Résumé
L’épidémie de fièvre aphteuse qui s’est abattue en 2001 sur la Grande-Bretagne a fait l’objet d’une stratégie de contrôle basée sur l’utilisation simultanée de méthodes traditionnelles et de méthodes innovantes, dont certaines découlaient des résultats générés par des modèles mathématiques. Sept jours avant l’instauration de la méthode controversée consistant à abattre systématiquement, à titre préventif, tous les animaux d’élevage des espèces sensibles dans les exploitations situées à proximité des exploitations infectées (politique des « abattages contigus »), la propagation de l’infection avait déjà été maîtrisée en associant une politique classique d’abattage sanitaire à des mesures d’interdiction des mouvements d’animaux d’élevage au plan national. Une deuxième mesure innovante et controversée a également été instaurée après le pic de l’épidémie : il s’agissait de l’abattage des ovins situés à un rayon de 3 km des exploitations infectées (politique de « l’abattage à 3 km »).
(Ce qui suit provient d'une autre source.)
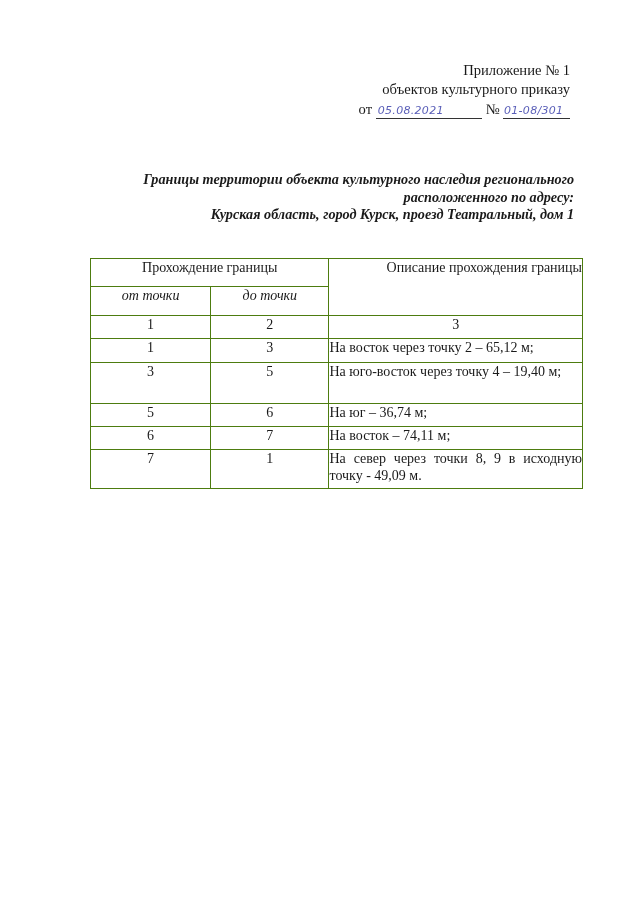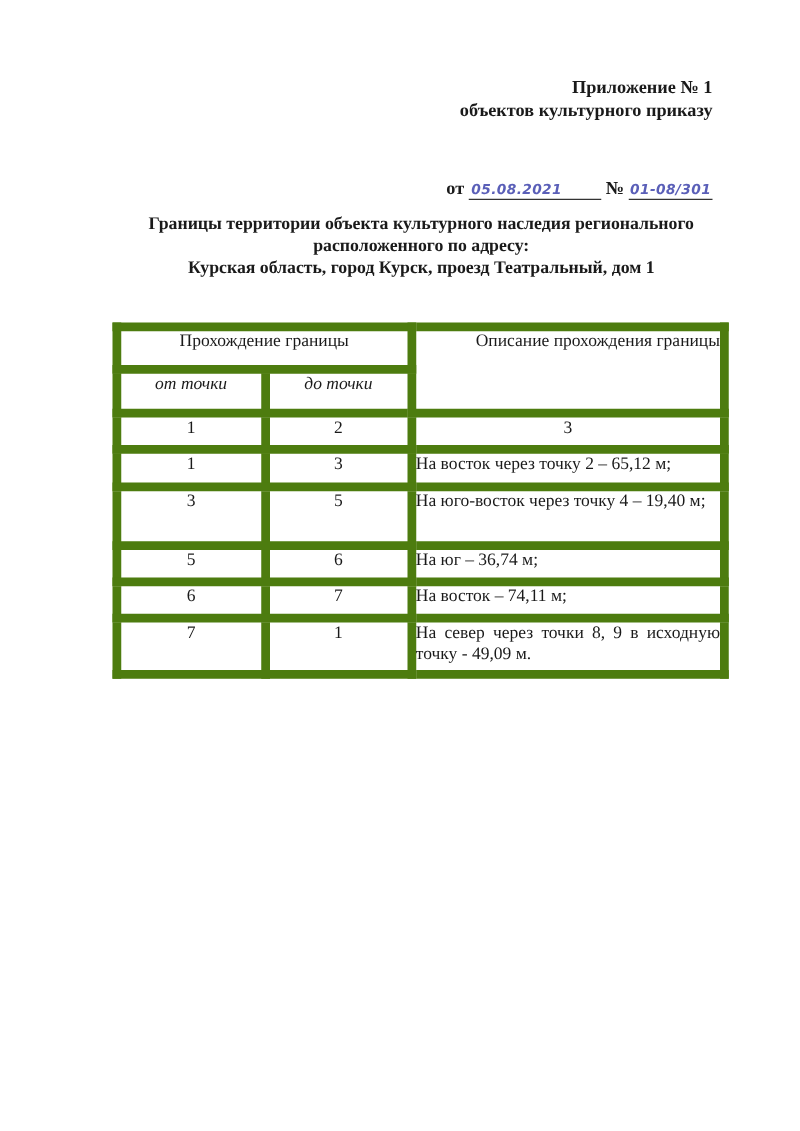"Приложение № 1" .appendix .line { font-weight: bold -> none }
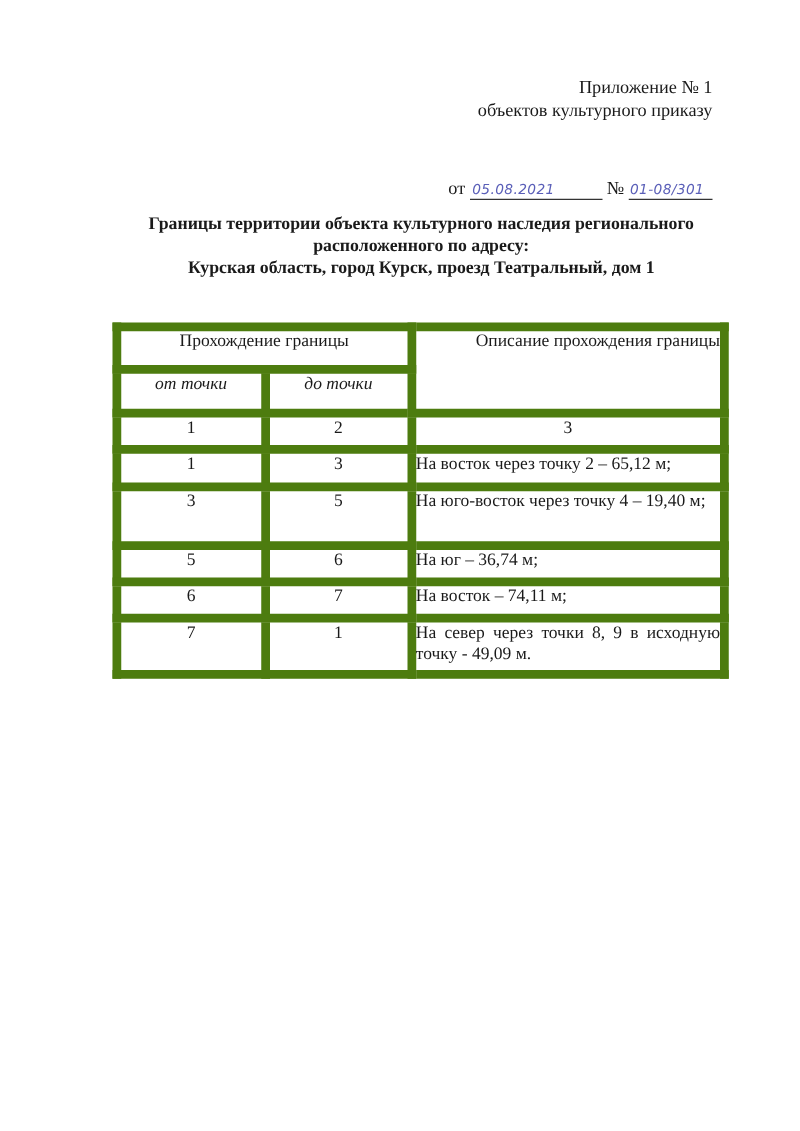"от 05.08.2021 № 01-08/301" .sig-line { margin-top: 42px -> none }
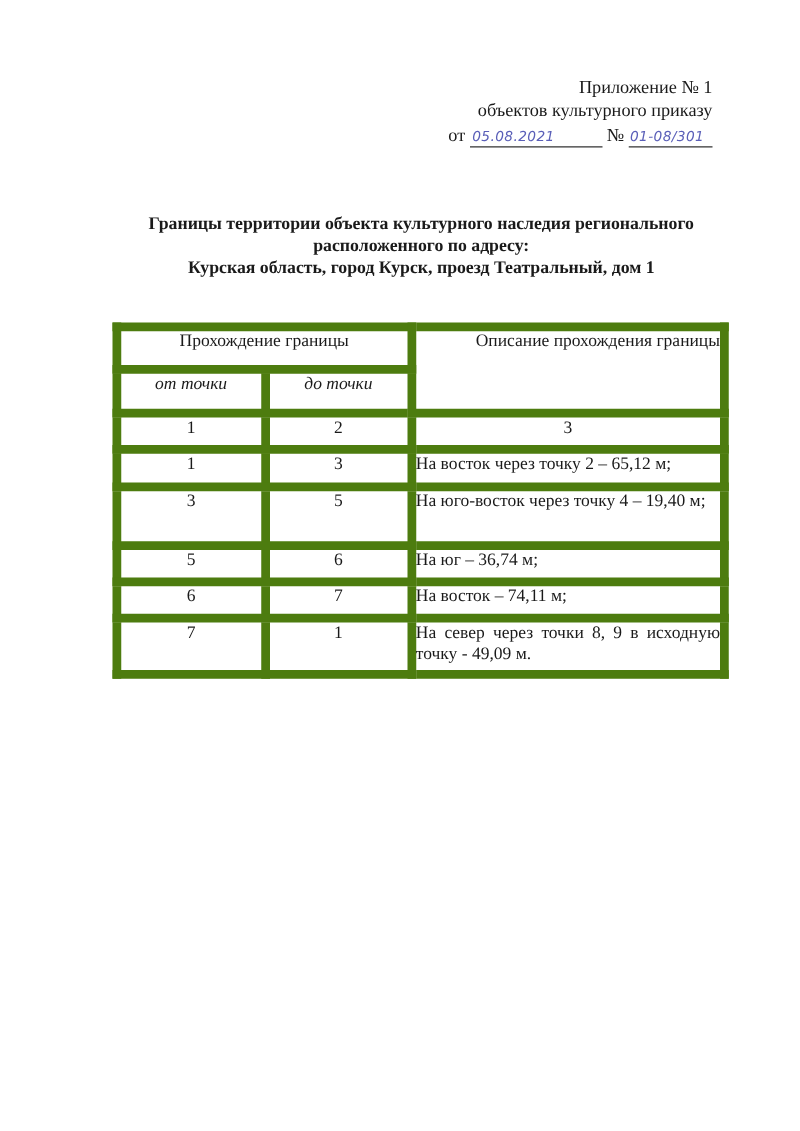"Границы территории объекта культурного" .title { font-style: none -> italic; left: 90px -> 80px; text-align: center -> right }
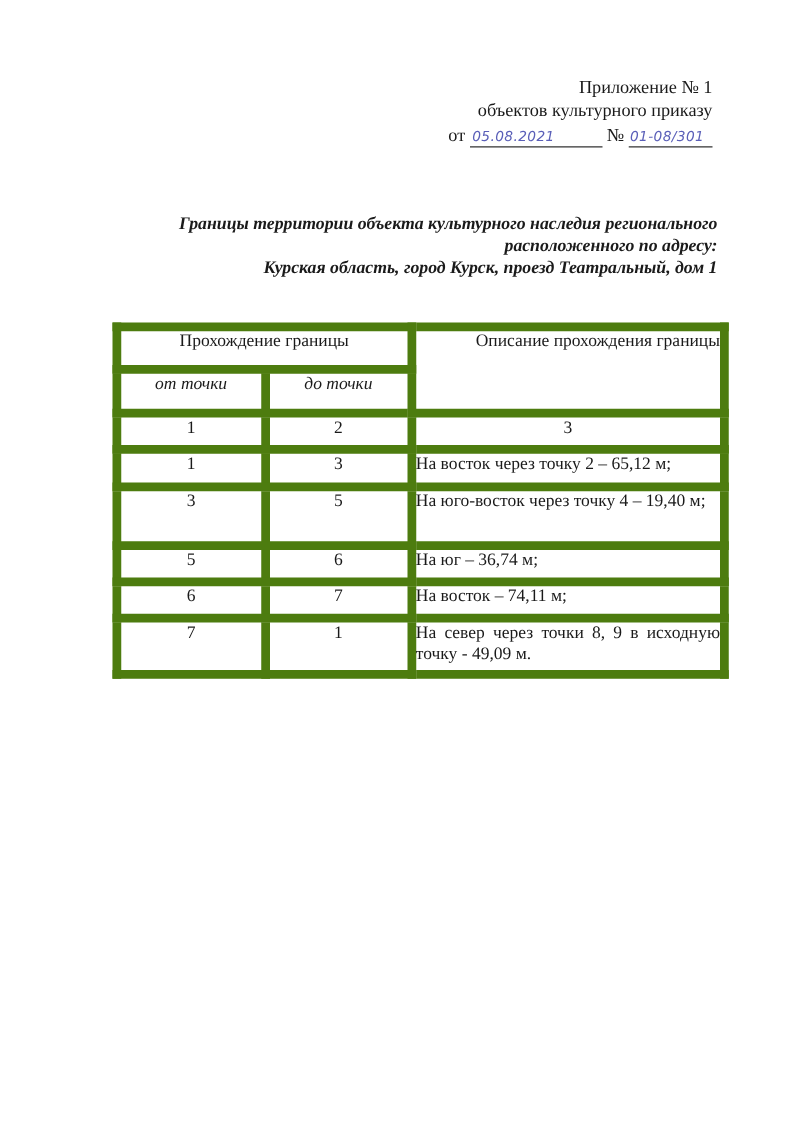"Прохождение границы" table.bounds td, table.bounds th { border: 7px solid #4d7c0f -> 1px solid #4d7c0f }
Cette mesure n’était pas ciblée et il a fallu plusieurs semaines avant d’en achever la mise en œuvre. Lors du suivi sérologique des ovins abattus dans ce cadre, un seul troupeau a été trouvé infecté, ce qui semble indiquer que la propagation de l’épidémie n’avait pas pour origine une infection cryptique chez le mouton. La vaste campagne de surveillance du cheptel ovin réalisée après l’épidémie n’a décelé qu’un très petit nombre d’animaux séropositifs répartis sur très peu d’élevages, ce qui permet d’avancer l’hypothèse d’une limitation spontanée de la capacité de la fièvre aphteuse à se propager dans les populations ovines. Les restrictions plus sévères imposées aux mouvements entre exploitations et les mesures de biosécurité ont finalement permis de mettre un terme à l’épizootie. L’abattage d’animaux sains, dans le respect du bien-être animal, a été nécessaire afin de soutenir l’interdiction prolongée des mouvements d’animaux d’élevage au niveau national. Les modèles qui ont servi à élaborer la politique d’abattage contigu présentaient des faiblesses importantes : d’une part, les données de base utilisées émanaient d’épidémies très différentes, d’autre part, les données sur les populations de référence étaient inexactes ; enfin, les hypothèses biologiques concernant les paramètres temporels et quantitatifs de l’infection et de l’émission virale dans les troupeaux et les cheptels infectés étaient fortement improbables.
 
Mots-clés
2001 – Abattage contigu – Abattage sanitaire – Abattage sur un rayon de 3 km – Biosécurité – Fièvre aphteuse – Grande-Bretagne – Modèle mathématique – Procédures de lutte contre la maladie.